地方新聞社の世界が、事件に直面した記者たちの動きが、実際に「上毛新聞」記者としてこの航空機事故に当たった経緯を有している著者の筆ゆえ、非常なリアリティーをもって迫る。

この作品のフィクションと現実の境界がどこにあるのか、知る術はないが、僕たちが日々、目にしている「新聞」のでき上がるまでのシステムや、その社内の組織について、企業社会の内面を垣間見ることができて面白い。

新聞記者にとって、仕事を通して社内の立場を確実にする勲章は、何よりも「事件」が全てである。そして、そこに妬みや嫉妬が生まれる。乗員524人ほぼ全員が死亡という未曾有の事故にあっても、まず前面にあらわれるのは、組織の中を生きる個々人の打算であり、保身であった。長野・群馬県境に墜落したという第一報を知り、「うちであってほしくない。長野側であることを願った」という思いは、人間の弱さ、ずるさであると分かっていても、それを全否定できない。

この逃げ切れない状況に立たざるを得ないと分かったときから、社内で渦巻いている人間の醜さがはっきりと首をもたげてくる。全身全霊をかけて仕事に取り組む男達のいる一方で、それを冷ややかに眺めている立場の者も少なくないということが描かれている。墜落事故の現場を踏める若手記者への嫉妬から、幹部クラスは中堅記者の記事を握りつぶす。踏みにじる。新たなスター記者の誕生を阻止しようとする。「事件の遺産で飯を食う」というものだが、「経験」が一生、ついてまわるのは、どの職場でも同じだ。「経験」を踏めるかどうかは、実力もさることながら、偶然によるところも大きい。偶然が将来を決めてしまうとさえいえる。

また、新聞社内にも様々な事情のあることが納得できた。新聞社といえば普通、記事を書く現場の記者しか思い浮かばないが、そうではない。通常の一企業、一つの組織として新聞社にも様々な部門がある。記者だけでなく、編集もあれば、販売もある。否応なく花形部署と日陰の部門とに分かれてゆく。そこに妬みが生まれ、軋轢が生じる。地方新聞記者としての立場からは、大手との争いもある。使命感に燃える、というようなきれいごとでは済まない、醜さや冷めた生き方も出てくる。

「転んでも、傷ついても、たとえ敗北を喫しようとも」

この小説で著者が伝えたかったことは、月並みな表現になるが、「逃げずに生きる」ということだ。直面する難事に「敢然と立ち向かう」ということ。この物語のもう一つの主題である、同僚と約束したまま果たせなかった登山の約束を、十七年を経てその息子と今まさに登ろうとしている衝立岩に、自分の人生に「まっすぐに向き合うということ」だ。

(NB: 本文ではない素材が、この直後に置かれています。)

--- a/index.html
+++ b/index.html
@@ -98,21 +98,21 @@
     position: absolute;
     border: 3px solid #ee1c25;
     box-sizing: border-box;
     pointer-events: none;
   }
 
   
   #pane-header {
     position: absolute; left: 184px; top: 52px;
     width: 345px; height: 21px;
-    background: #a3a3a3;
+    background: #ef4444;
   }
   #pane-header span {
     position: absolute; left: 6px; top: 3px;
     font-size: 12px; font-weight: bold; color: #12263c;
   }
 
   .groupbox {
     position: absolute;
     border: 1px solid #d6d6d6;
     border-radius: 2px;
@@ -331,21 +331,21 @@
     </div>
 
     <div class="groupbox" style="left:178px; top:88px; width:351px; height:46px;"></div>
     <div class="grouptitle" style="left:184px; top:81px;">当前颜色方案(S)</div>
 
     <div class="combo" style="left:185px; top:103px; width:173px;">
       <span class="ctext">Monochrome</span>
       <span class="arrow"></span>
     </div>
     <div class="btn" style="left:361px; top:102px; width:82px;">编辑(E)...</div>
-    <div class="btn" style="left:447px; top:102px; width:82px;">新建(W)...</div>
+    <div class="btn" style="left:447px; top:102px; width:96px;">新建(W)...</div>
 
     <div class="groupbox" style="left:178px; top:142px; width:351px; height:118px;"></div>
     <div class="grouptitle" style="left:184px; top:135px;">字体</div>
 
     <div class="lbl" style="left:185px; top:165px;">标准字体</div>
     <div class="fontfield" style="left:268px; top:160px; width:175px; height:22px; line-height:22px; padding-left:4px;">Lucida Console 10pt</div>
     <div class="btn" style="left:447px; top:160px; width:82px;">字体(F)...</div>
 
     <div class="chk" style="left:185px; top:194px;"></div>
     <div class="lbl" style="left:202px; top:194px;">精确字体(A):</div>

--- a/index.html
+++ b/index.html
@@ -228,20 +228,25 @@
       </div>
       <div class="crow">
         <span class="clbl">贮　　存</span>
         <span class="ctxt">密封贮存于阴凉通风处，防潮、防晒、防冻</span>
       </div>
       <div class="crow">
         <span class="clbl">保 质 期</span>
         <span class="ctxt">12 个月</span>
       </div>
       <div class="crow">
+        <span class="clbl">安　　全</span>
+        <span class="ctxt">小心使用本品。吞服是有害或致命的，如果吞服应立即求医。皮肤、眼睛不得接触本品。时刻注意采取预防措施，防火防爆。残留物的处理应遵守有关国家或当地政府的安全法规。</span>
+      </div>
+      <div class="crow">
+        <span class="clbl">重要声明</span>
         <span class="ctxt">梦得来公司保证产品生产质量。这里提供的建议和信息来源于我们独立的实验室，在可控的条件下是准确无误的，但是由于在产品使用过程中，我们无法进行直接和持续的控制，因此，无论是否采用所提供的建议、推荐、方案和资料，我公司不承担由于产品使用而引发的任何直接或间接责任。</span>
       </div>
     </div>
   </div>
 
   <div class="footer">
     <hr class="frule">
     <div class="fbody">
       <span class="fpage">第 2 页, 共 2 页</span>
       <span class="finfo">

「男には乗り越えねばならない山がある」と帯にも記されているように、徹頭徹尾、男性の視点で男性的世界を描いた小説である。登場人物の女性は、家庭を支える妻、お茶汲みの社員、といった具合に素っ気ない。女性読者には面白くない内容でもあろうが、その批判は作者も承知の上だったに違いない。意識的にそうした背景を用意して、熱くたぎる男の情熱を、男臭さを浮かび上がらせようとしている。

──「下りるために登るんさ」友の残した謎の言葉の意味を探った主人公。読む者もまた、考えさせられる言葉である。下りるために登る。そう、必死で登る。下りることができるのは、必死で登った者である。

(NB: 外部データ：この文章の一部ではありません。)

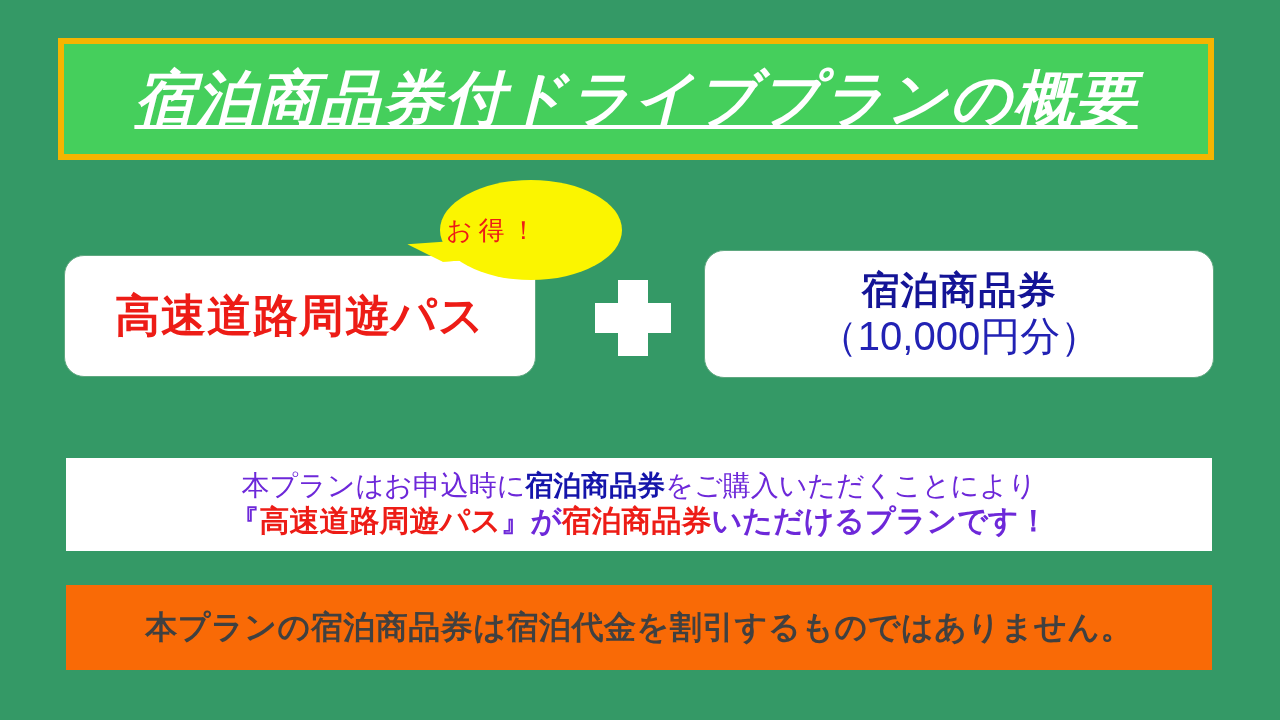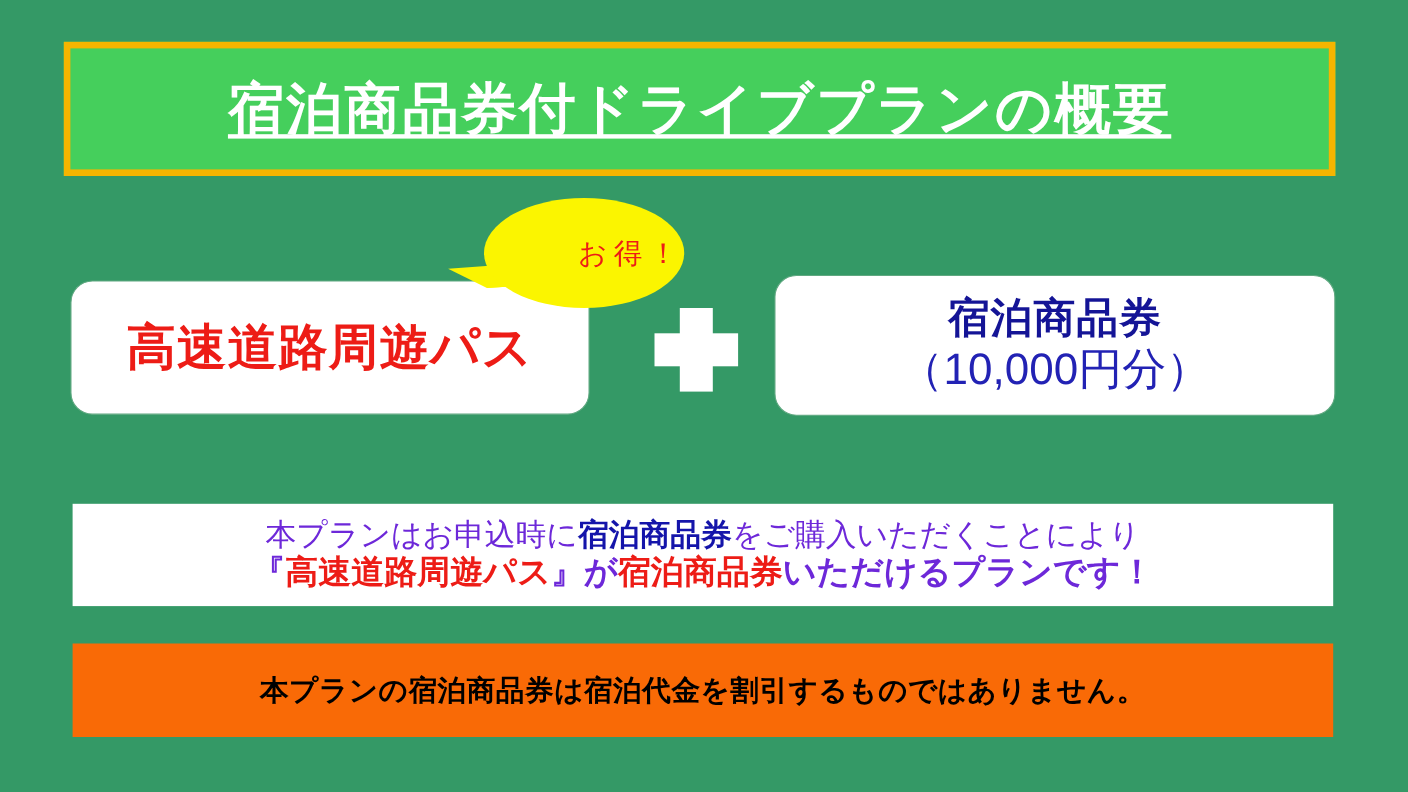--- a/index.html
+++ b/index.html
@@ -29,28 +29,29 @@
     height: 122px;
     background: #45CF5C;
     border: 6px solid #F5B500;
     box-sizing: border-box;
     display: flex;
     align-items: center;
     justify-content: center;
   }
   #title-text {
     color: #FFFFFF;
-    font-size: 51px;
+    font-size: 60px;
     font-weight: bold;
     letter-spacing: 2px;
     line-height: 1.1;
     text-decoration: underline;
     text-underline-offset: 6px;
     text-decoration-thickness: 4px;
     white-space: nowrap;
+    font-style: italic;
   }
 
   
   #pass-box {
     position: absolute;
     left: 64px;
     top: 255px;
     width: 472px;
     height: 122px;
     background: #FFFFFF;
@@ -131,21 +132,21 @@
   }
   #bubble-ellipse {
     position: absolute;
     left: 0; top: 0;
     width: 182px;
     height: 100px;
     background: #FBF500;
     border-radius: 50%;
     display: flex;
     align-items: center;
-    justify-content: flex-end;
+    justify-content: flex-start;
   }
   #bubble-text {
     color: #ED1C16;
     font-size: 26px;
     font-weight: normal;
     letter-spacing: 6px;
     text-indent: 6px;
     white-space: nowrap;
   }
   #bubble-tail {
@@ -198,22 +199,22 @@
     top: 585px;
     width: 1146px;
     height: 85px;
     background: #F96A06;
     display: flex;
     flex-direction: column;
     align-items: center;
     justify-content: center;
   }
   .notice-line {
-    color: #000000;
-    font-size: 26px;
+    color: #404040;
+    font-size: 32px;
     font-weight: bold;
     line-height: 1.3;
     white-space: nowrap;
     letter-spacing: 0.5px;
   }
 </style>
 </head>
 <body>
 
 <div id="slide">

濃密な、汗のじっとりと滲んでくるような内容だが、最終章が小説らしくきれいに仕上がっていて、爽やかな読後感をもたらしてくれる。

満足度:★★★★★

二つの「墓標の山」が脳裏で交錯し、重なり合っていく。

十七年前の夏が胸に蘇っていた。

未曾有の航空機事故だった。操縦不能に陥って群馬県に迷い込んできたJAL123便。悠木もまた、あの日を境に迷走した。悪ければ悪いなりの人生を甘受し、予測される日々を淡々と生きていけばいいと考えていた。そんな乾いた日常をあの事故が一変させた。大いなるものと対峙した七日間。そのヒリヒリと焼けつくような分刻みの時間の中で、己の何たるかを知り、それゆえに人生の航路を逸れた。

登らねばならない。

安西の心の声にもう一度耳を傾けるために。

そして、自らのこの十七年間が何であったかを知るために。

昭和六十年八月十二日――。

すべてはあの日に始まった。

余禄)日航ジャンボ機墜落事故については、誰もの記憶に残っていることだろう。僕にとっては「18歳の夏休み」中の出来事であった。

  桑田、清原のKKコンビを擁したPL学園が、最後の甲子園となる夏の選手権で優勝した年でもあった。逆転に次ぐ逆転で決勝に進んだ宇部商が、横綱PL学園と最後までがっぷり四つに組んで準優勝を勝ち取った、山口県民を大きく沸かせた夏でもあった。

(追記)本書は、2004年「全国書店員が選んだ いちばん! 売りたい本 本屋大賞」の2位に選ばれた。